The results were surprising and exciting:

  1. The "Zero-Shot" Fail: When they first tried to use the Nepali expert to understand Newari without any training, it was terrible (like a chef trying to cook a dish they've never seen). It got about 52% of the words wrong.
  2. The "Fine-Tuning" Success: Once they gave the Nepali model a little bit of Newari data to study, it improved massively.
  3. The Data Boost: By using a technique called Data Augmentation (which is like taking the 5 hours of audio and creating "fake" variations—speeding it up, slowing it down, adding background noise to make the model tougher), they made the system even smarter.

The Winner: The small, Nepali-trained model (with data augmentation) performed just as well as the massive, global Whisper model, but it used way less computing power.

  • The Analogy: It's like realizing you don't need a 100-foot tall telescope to see the moon; a small, well-focused pair of binoculars works just as well if you know exactly where to look.

🔍 What Went Wrong? (The Glitches)

Even with the success, the computer still makes mistakes, mostly because Newari is a "sticky" language.

  • The Glue Analogy: In English, words are like separate Lego bricks.

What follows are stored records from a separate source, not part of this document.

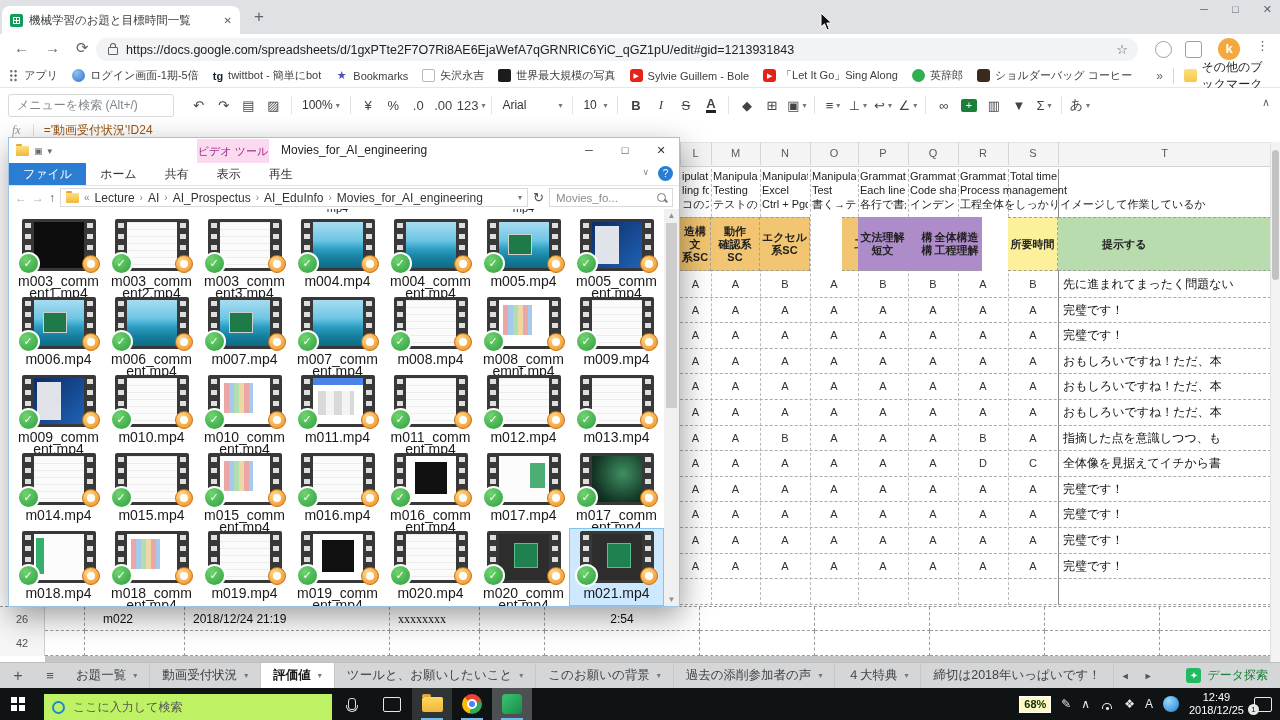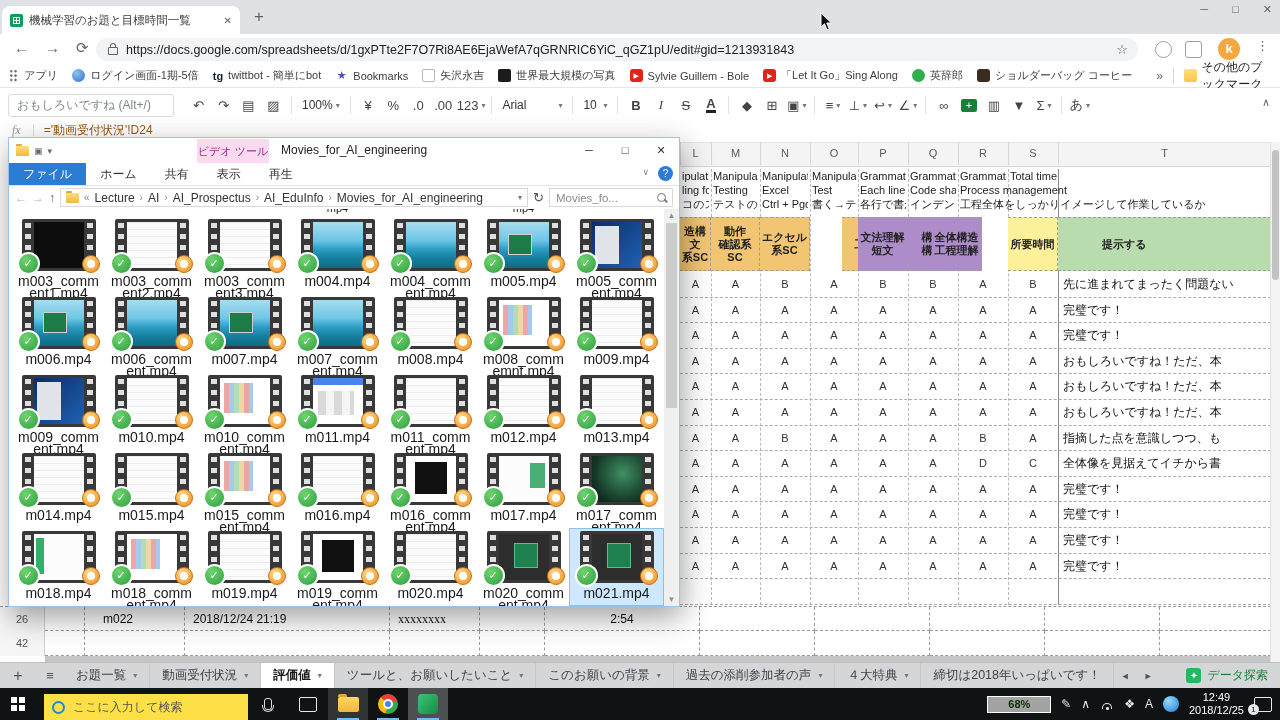"おもしろいですね (Alt+/)" div.searchbox { text: おもしろいですね -> メニューを検索 }
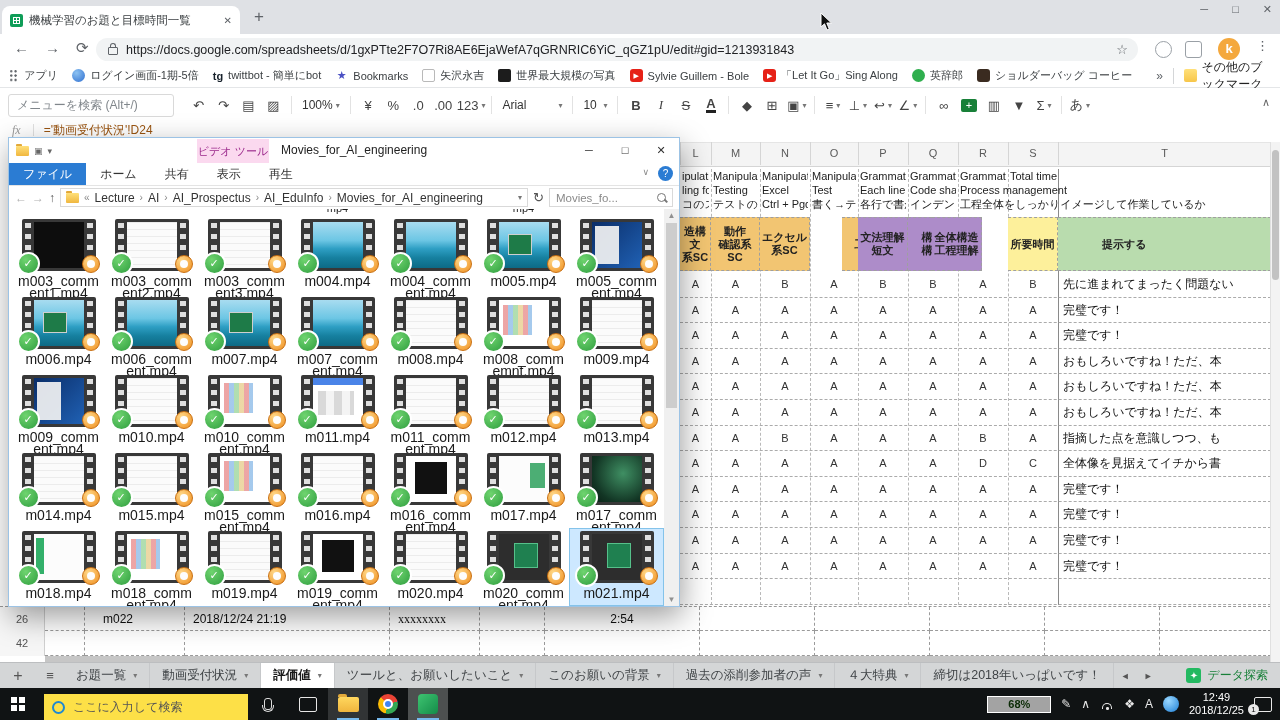"ここに入力して検索" .tsearch { background: #fde047 -> #bef264; width: 204px -> 288px }
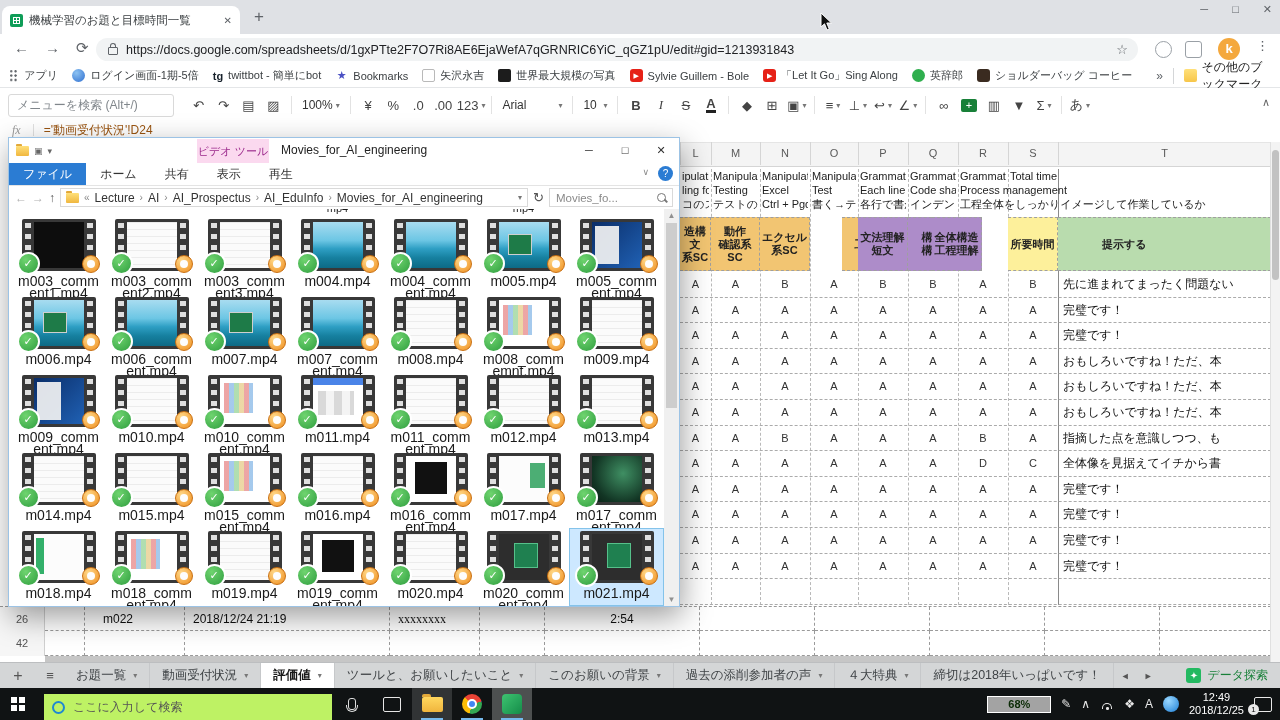"68%" .batt { background: #a3a3a3 -> #fef9c3; padding: 0 20px -> 0 4px }
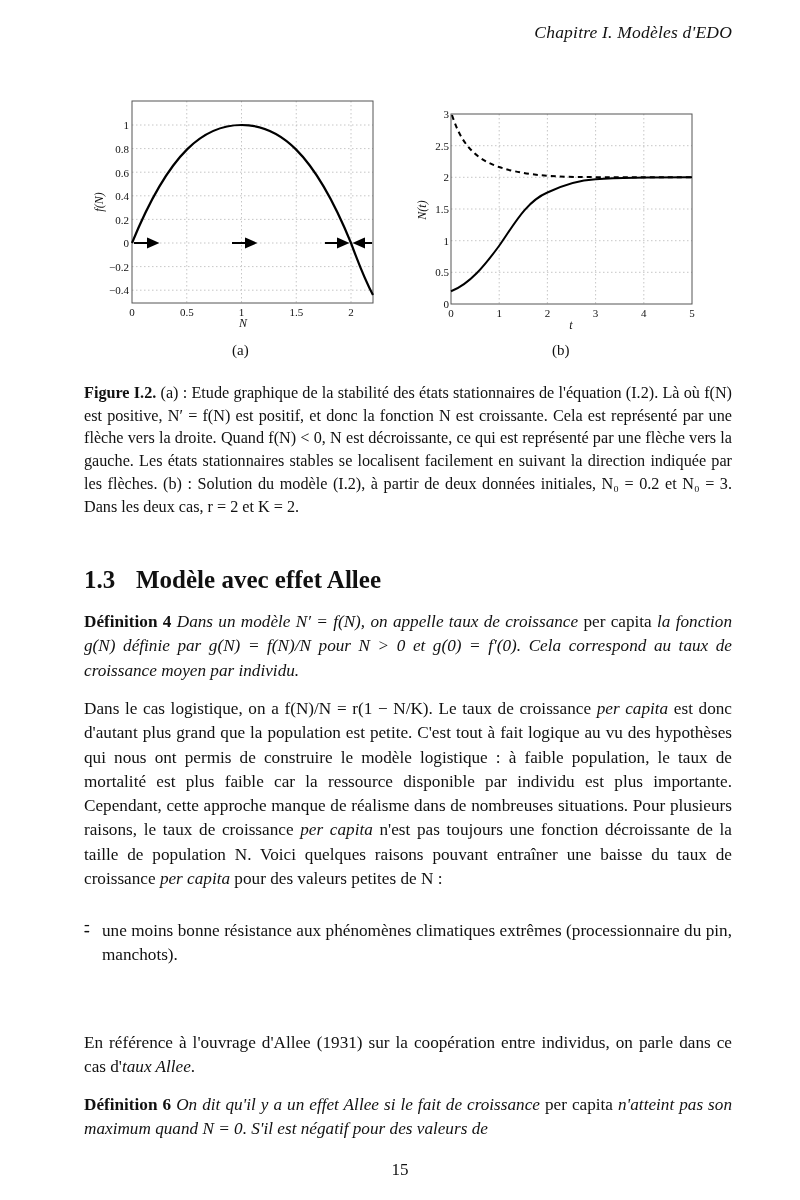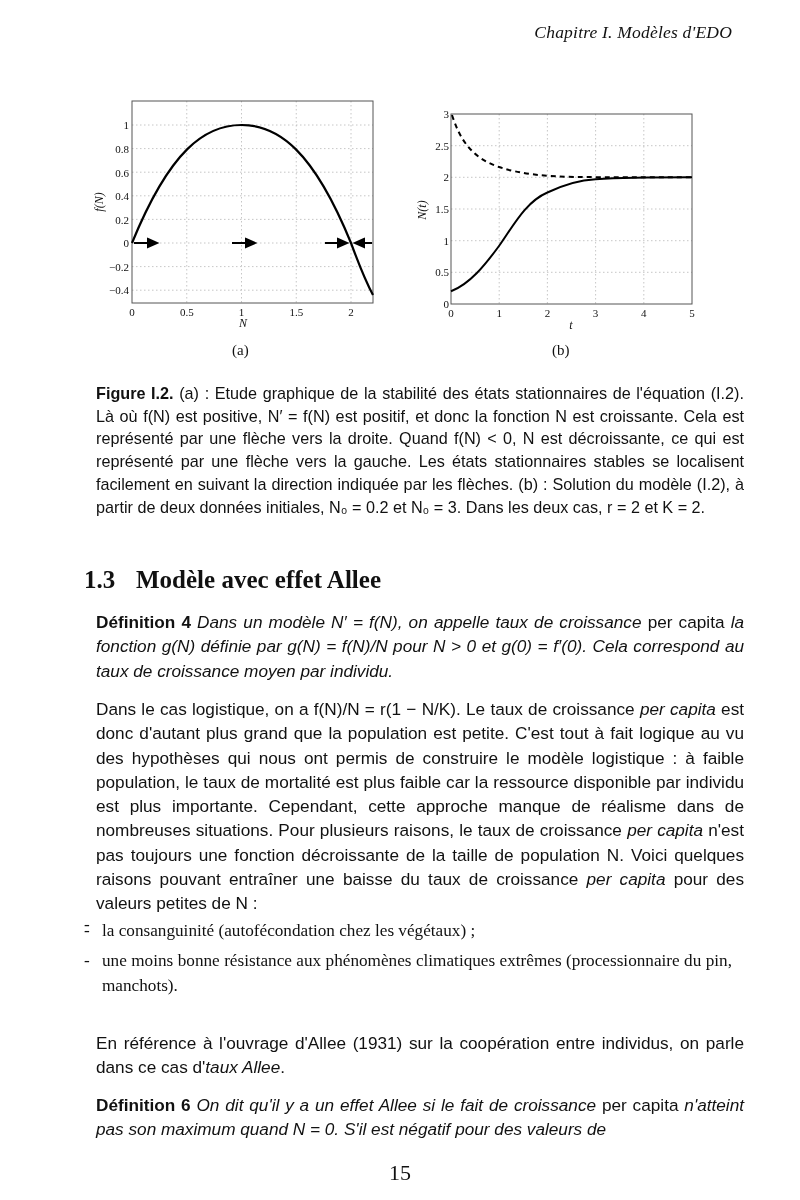"Figure I.2. (a) : Etude" .text { font-family: Liberation Sans, sans-serif -> Liberation Serif, serif; margin-left: 12px -> none }
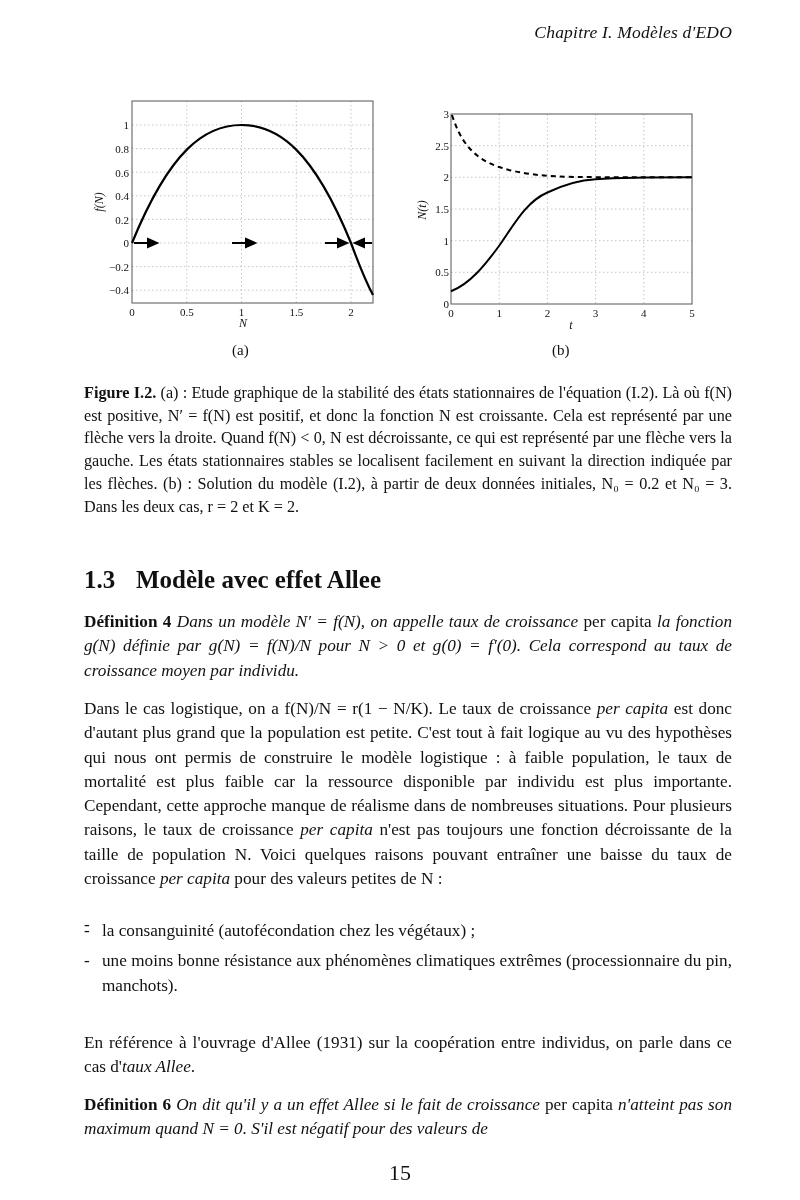"la consanguinité (autofécondation chez" span { html: <span>la consanguinité (autofécondation chez les végétaux) ;</span> -> none }
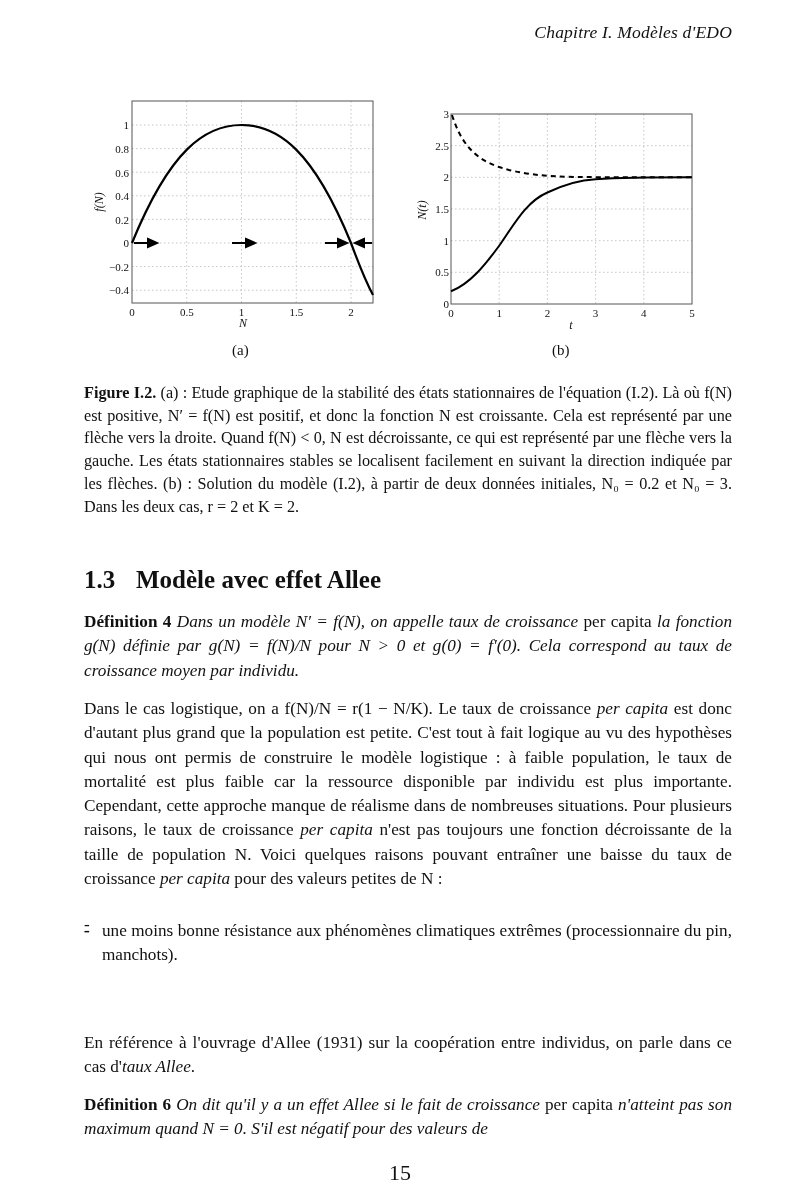"15" .pagenum { font-size: 22px -> 17px }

In Newari, words are like glue—they stick together, and tiny marks (diacritics) change the meaning entirely.
  • The Error: The computer often gets the main words right but messes up the tiny "glue" marks (like nasal sounds or breathy stops). It's like hearing a sentence perfectly but missing the punctuation that changes "Let's eat, Grandma!" to "Let's eat Grandma!"

🌍 Why This Matters

This paper is a blueprint for the future. It proves that for endangered languages, you don't need to wait for a super-computer to save you.

  • Community Power: By using a "neighbor" language (Nepali) and a small, curated dataset, communities can build their own voice technology.
  • Preservation: This helps save the language. If a language can speak to a computer, it can survive in the digital age.

In a nutshell: The researchers built a small, high-quality voice library for a rare language and proved that a smart, local model (trained on a neighbor language) can do the job just as well as a giant, expensive global model. It's a victory for efficiency and for keeping cultural heritage alive in the AI era.